** Extracted records follows **

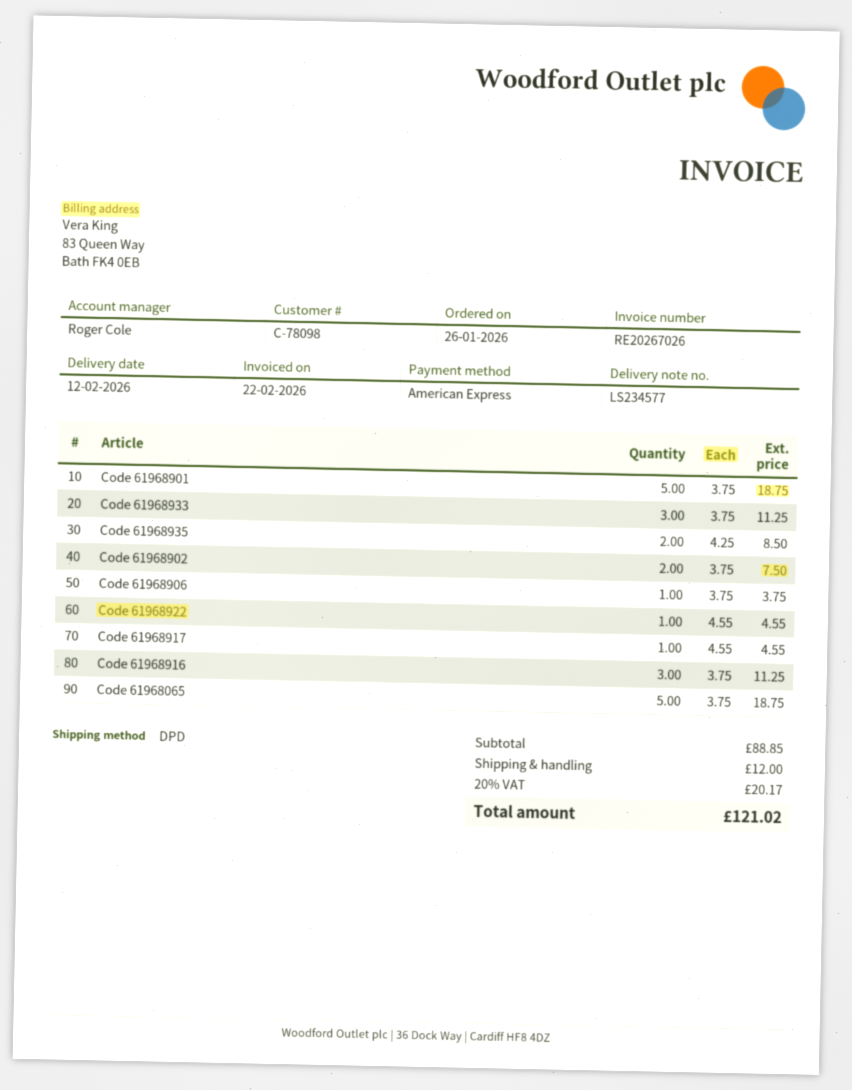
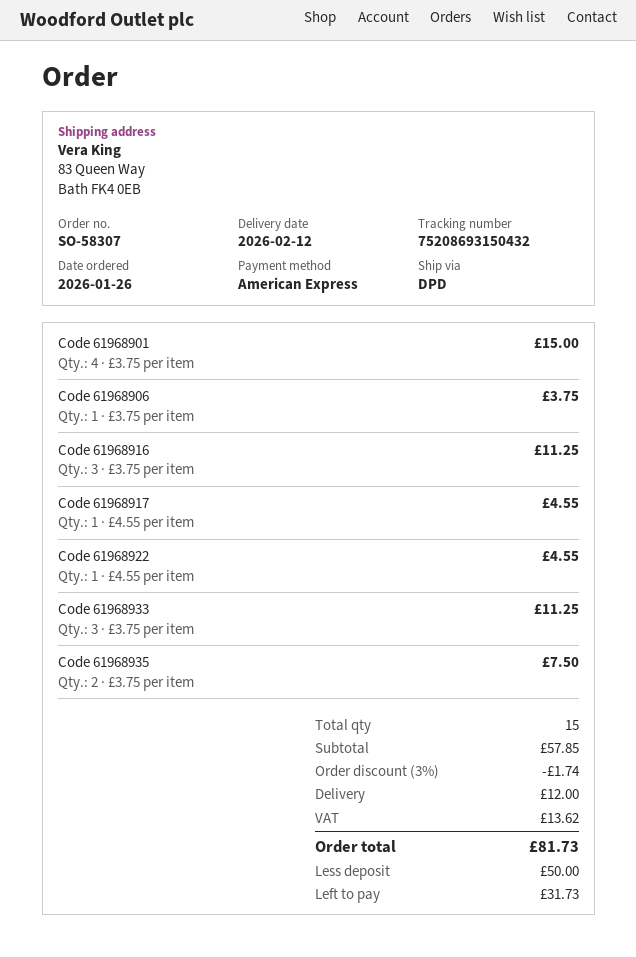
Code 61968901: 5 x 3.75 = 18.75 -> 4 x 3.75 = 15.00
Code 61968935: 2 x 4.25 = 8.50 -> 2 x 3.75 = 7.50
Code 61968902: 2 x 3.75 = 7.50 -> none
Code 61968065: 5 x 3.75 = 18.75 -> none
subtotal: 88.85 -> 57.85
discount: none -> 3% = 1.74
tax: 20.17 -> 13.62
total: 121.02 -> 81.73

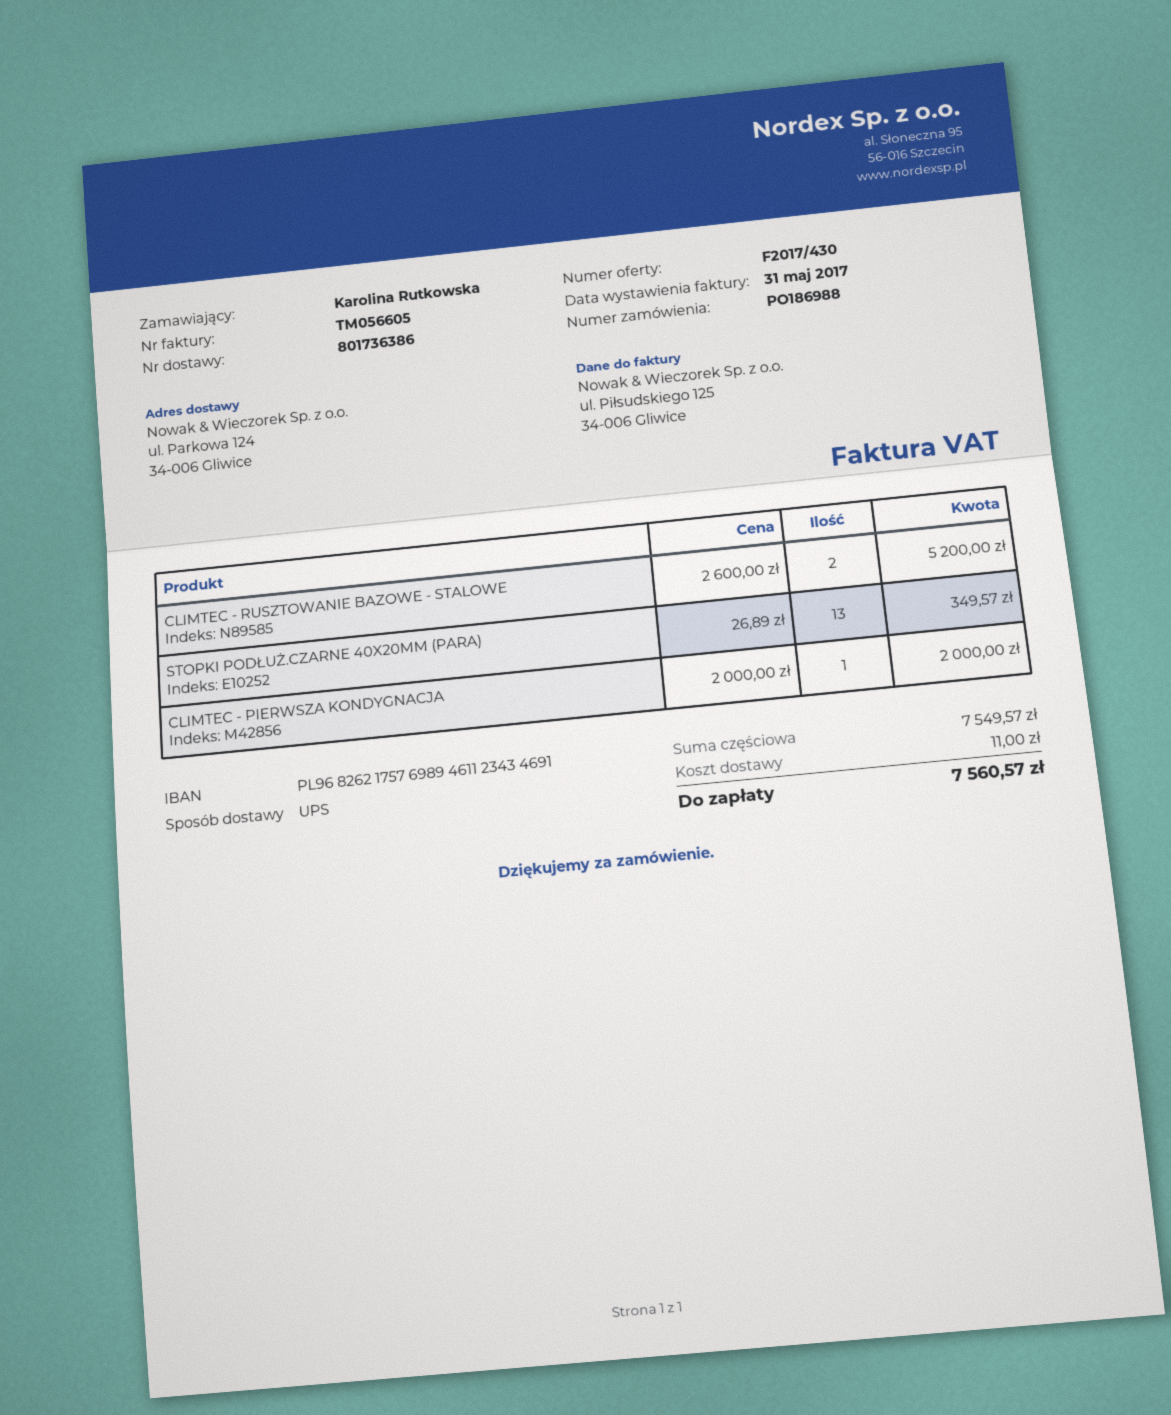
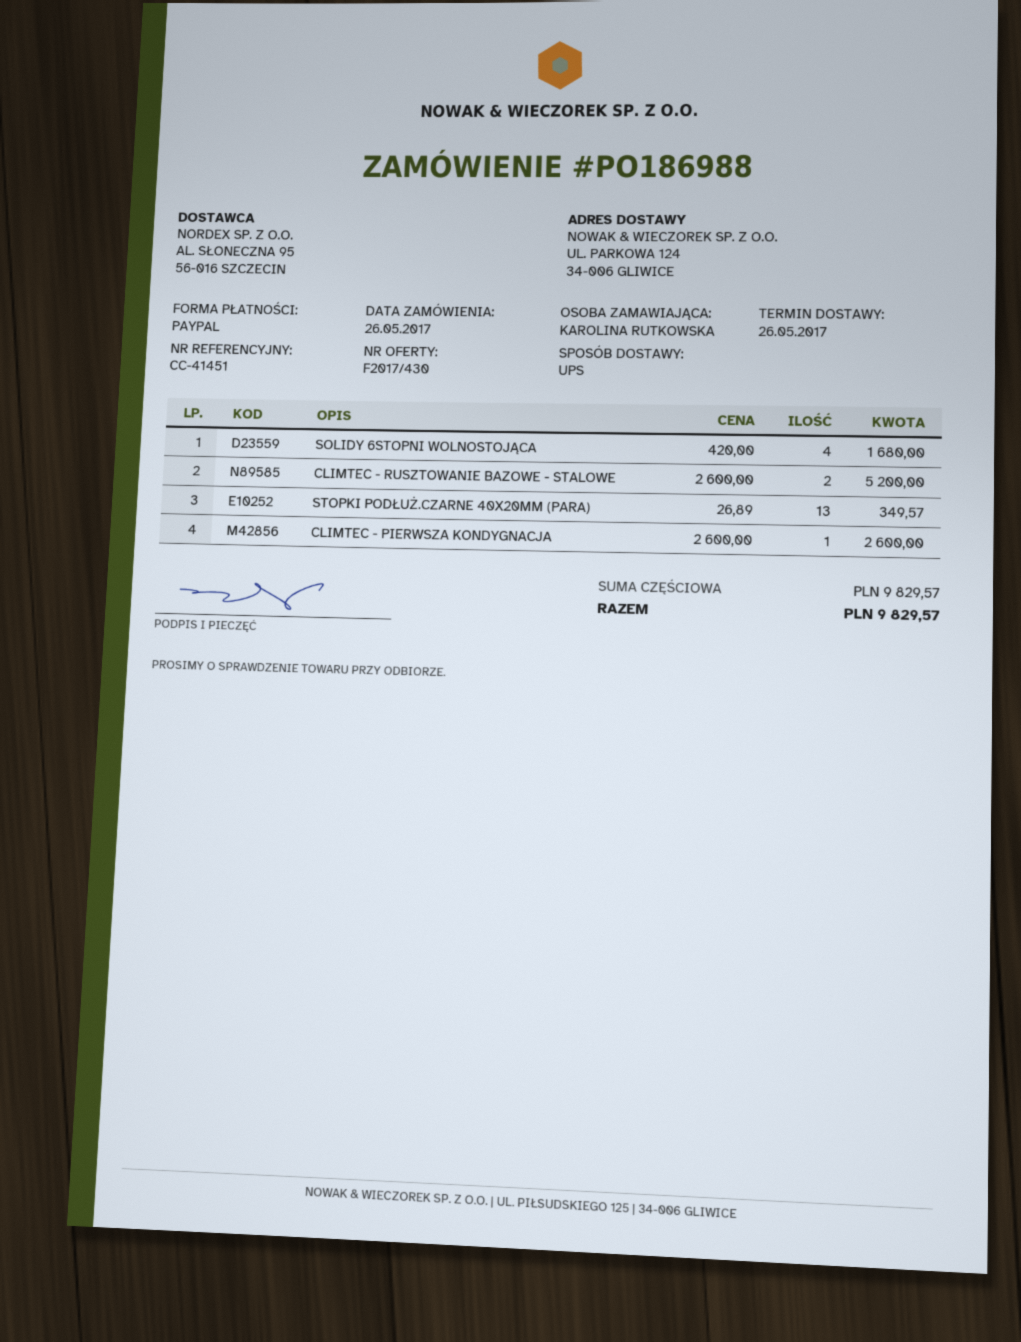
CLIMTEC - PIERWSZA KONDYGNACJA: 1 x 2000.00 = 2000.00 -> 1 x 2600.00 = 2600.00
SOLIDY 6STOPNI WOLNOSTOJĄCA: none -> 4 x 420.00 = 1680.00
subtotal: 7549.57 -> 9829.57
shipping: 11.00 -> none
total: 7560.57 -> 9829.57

** End of Extracted records **

__Exercise directions__.
Reproduce only the lines above, starting at the line with "Code 61968935: 2" and ending at the line with "total: 121.02 -> 81.73", exactly as written.

__Answer box__.
Code 61968935: 2 x 4.25 = 8.50 -> 2 x 3.75 = 7.50
Code 61968902: 2 x 3.75 = 7.50 -> none
Code 61968065: 5 x 3.75 = 18.75 -> none
subtotal: 88.85 -> 57.85
discount: none -> 3% = 1.74
tax: 20.17 -> 13.62
total: 121.02 -> 81.73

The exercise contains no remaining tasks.